───── Provided data ─────

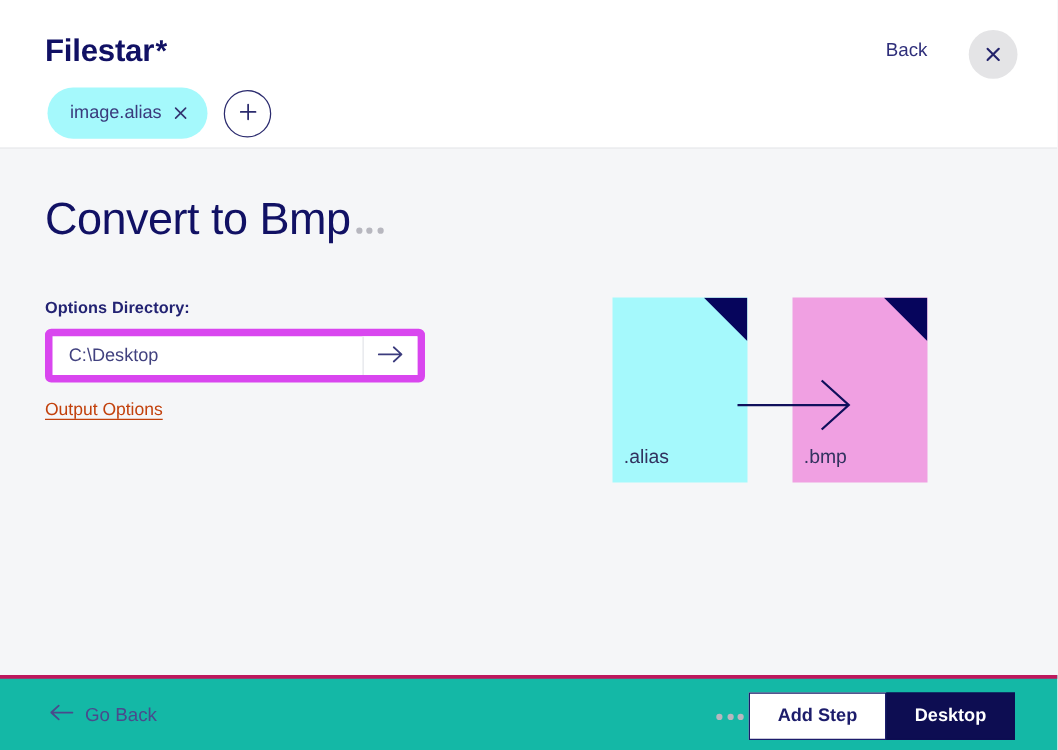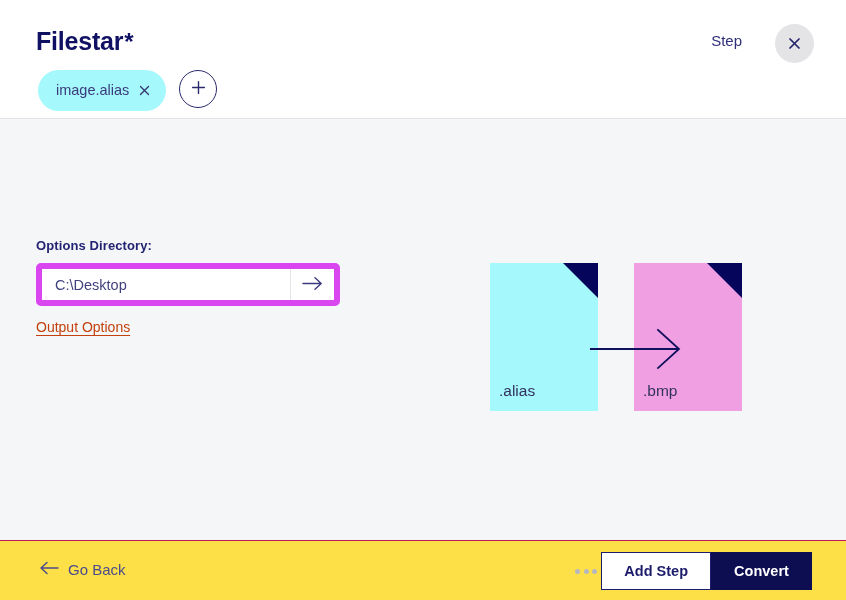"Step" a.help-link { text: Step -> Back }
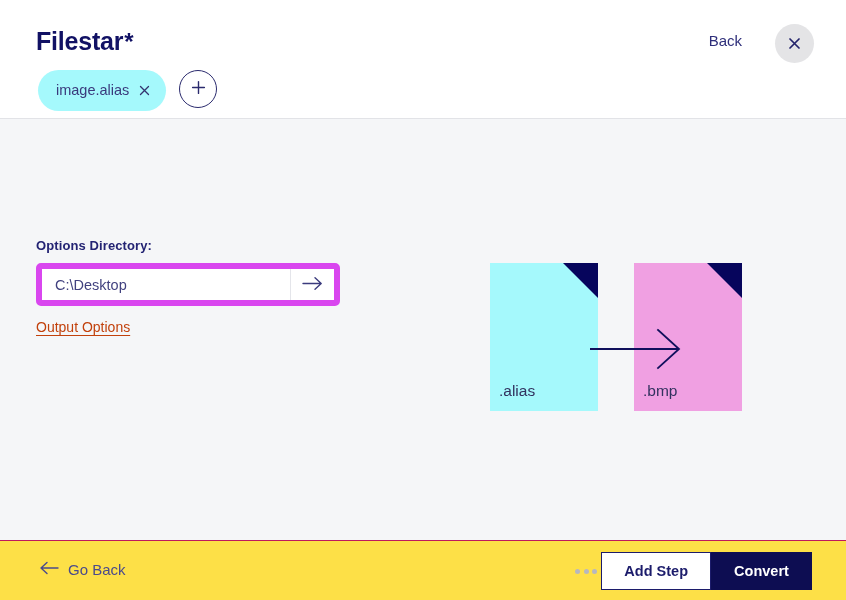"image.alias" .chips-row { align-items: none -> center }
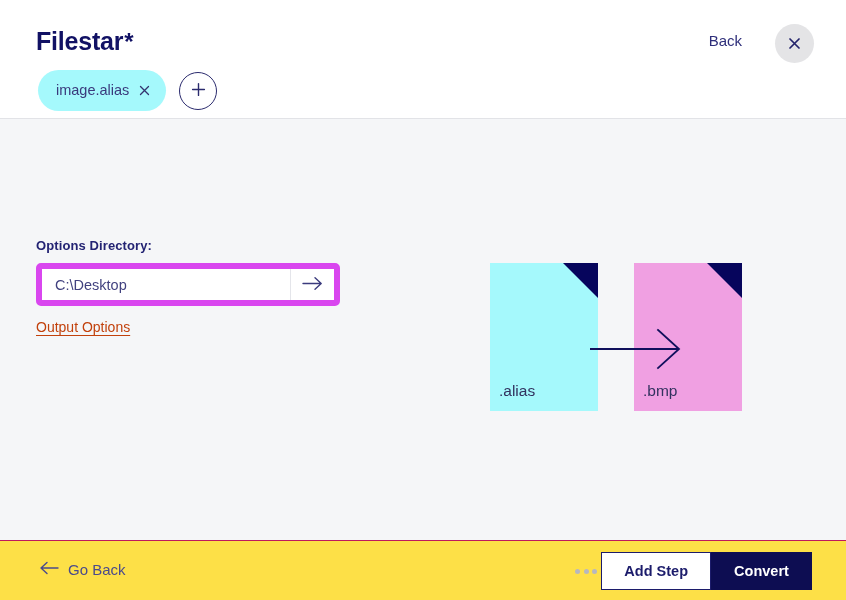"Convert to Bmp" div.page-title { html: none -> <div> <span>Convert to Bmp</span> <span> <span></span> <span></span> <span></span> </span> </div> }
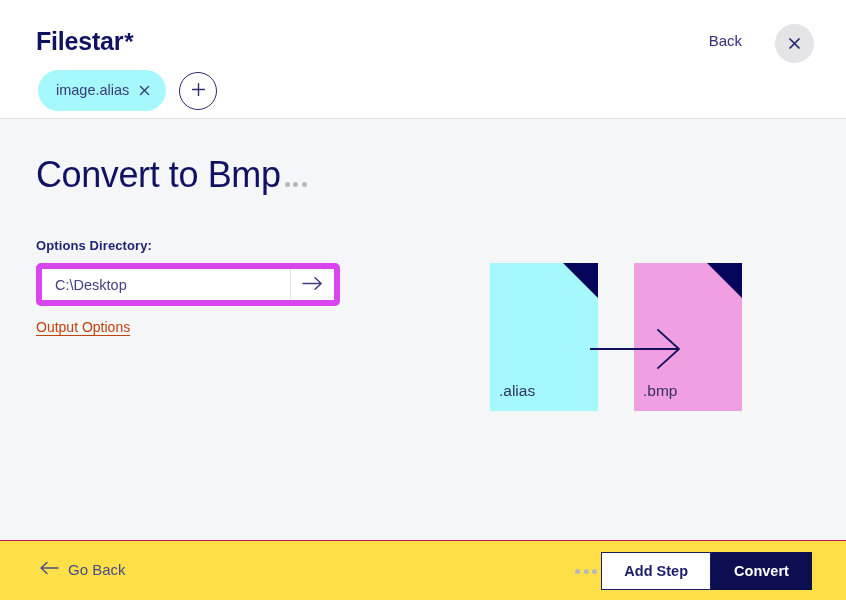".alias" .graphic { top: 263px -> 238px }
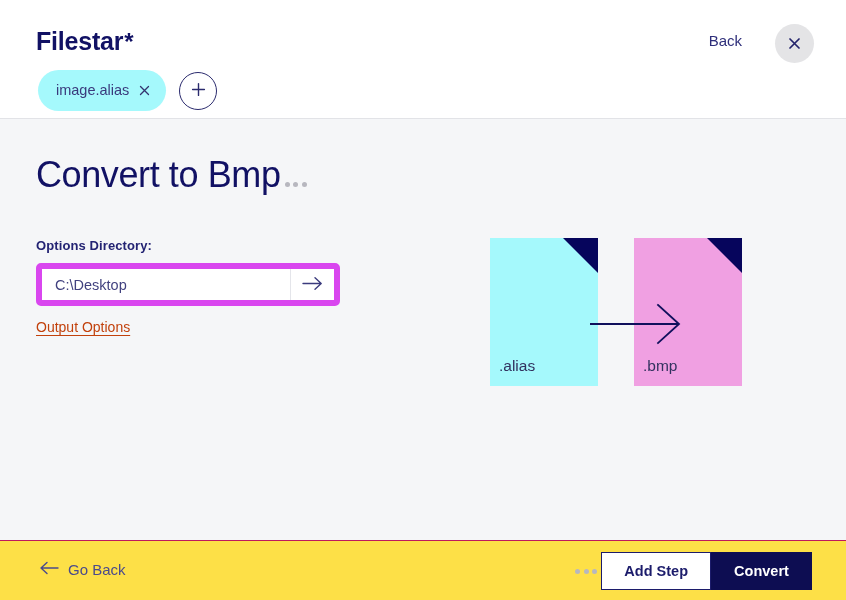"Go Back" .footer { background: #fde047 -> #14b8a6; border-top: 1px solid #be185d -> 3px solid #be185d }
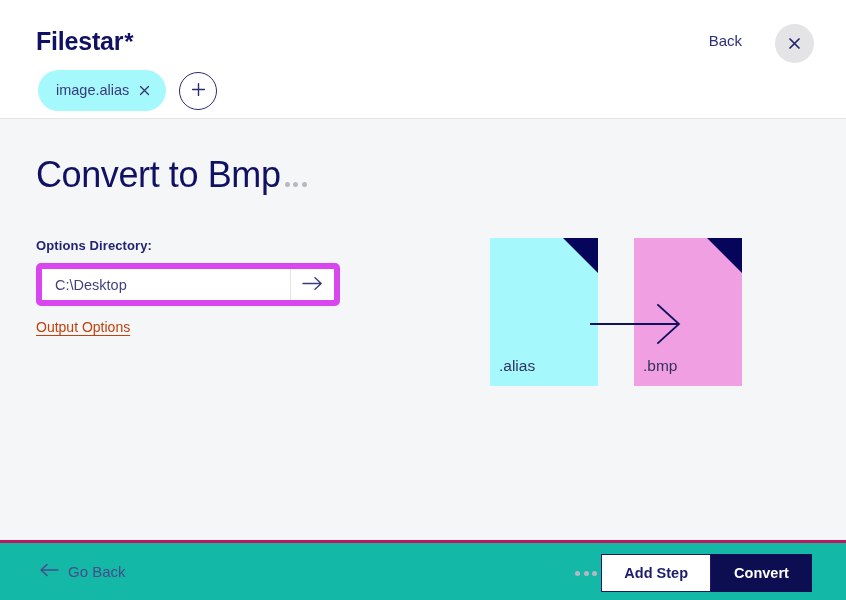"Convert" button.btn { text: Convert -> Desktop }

─────

§ **Work to complete**
Repeat all entries exactly, pictures excluded.

§ **Task output**
"Step" a.help-link { text: Step -> Back }
"image.alias" .chips-row { align-items: none -> center }
"Convert to Bmp" div.page-title { html: none -> <div> <span>Convert to Bmp</span> <span> <span></span> <span></span> <span></span> </span> </div> }
".alias" .graphic { top: 263px -> 238px }
"Go Back" .footer { background: #fde047 -> #14b8a6; border-top: 1px solid #be185d -> 3px solid #be185d }
"Convert" button.btn { text: Convert -> Desktop }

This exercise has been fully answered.